## RECORDS SHOWN
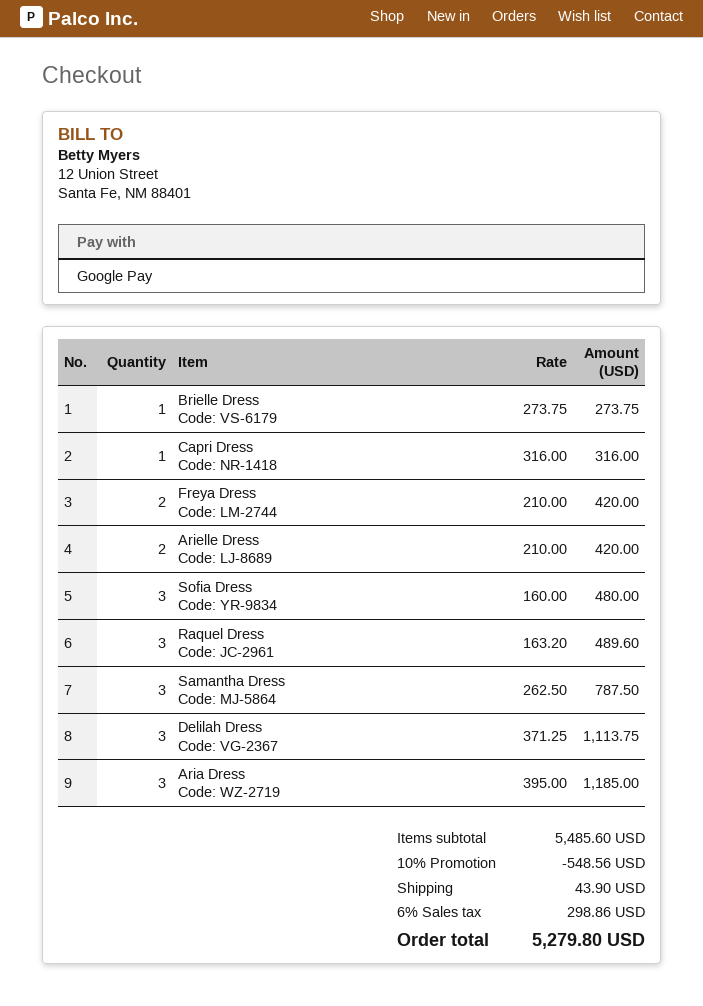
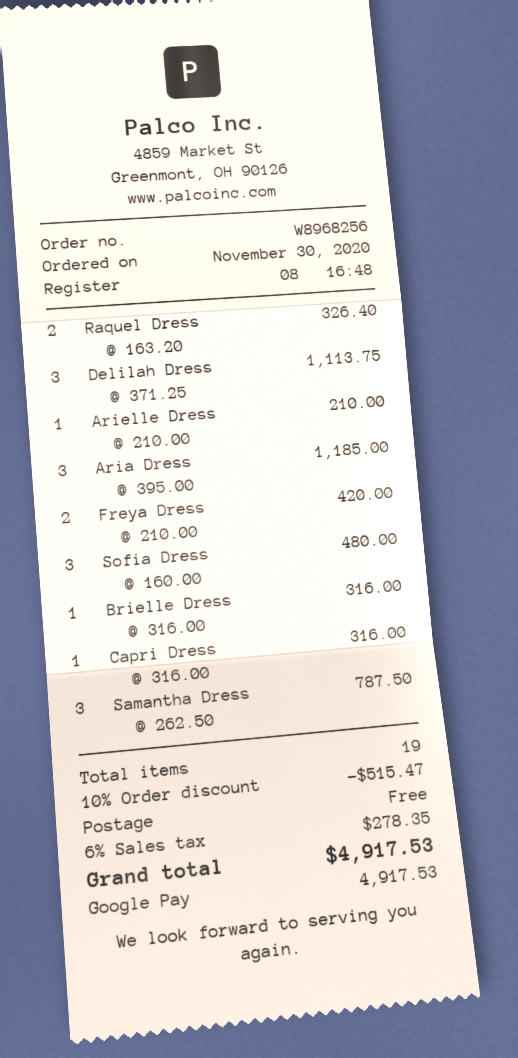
Brielle Dress: 1 x 273.75 = 273.75 -> 1 x 316.00 = 316.00
Arielle Dress: 2 x 210.00 = 420.00 -> 1 x 210.00 = 210.00
Raquel Dress: 3 x 163.20 = 489.60 -> 2 x 163.20 = 326.40
discount: 10% = 548.56 -> 10% = 515.47
shipping: 43.90 -> 0.00
tax: 6% = 298.86 -> 6% = 278.35
total: 5279.80 -> 4917.53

## PROBLEM DETAILS
Search the records for the word "Dress", then list every line that has it.

## RESPONSE AREA
Brielle Dress: 1 x 273.75 = 273.75 -> 1 x 316.00 = 316.00
Arielle Dress: 2 x 210.00 = 420.00 -> 1 x 210.00 = 210.00
Raquel Dress: 3 x 163.20 = 489.60 -> 2 x 163.20 = 326.40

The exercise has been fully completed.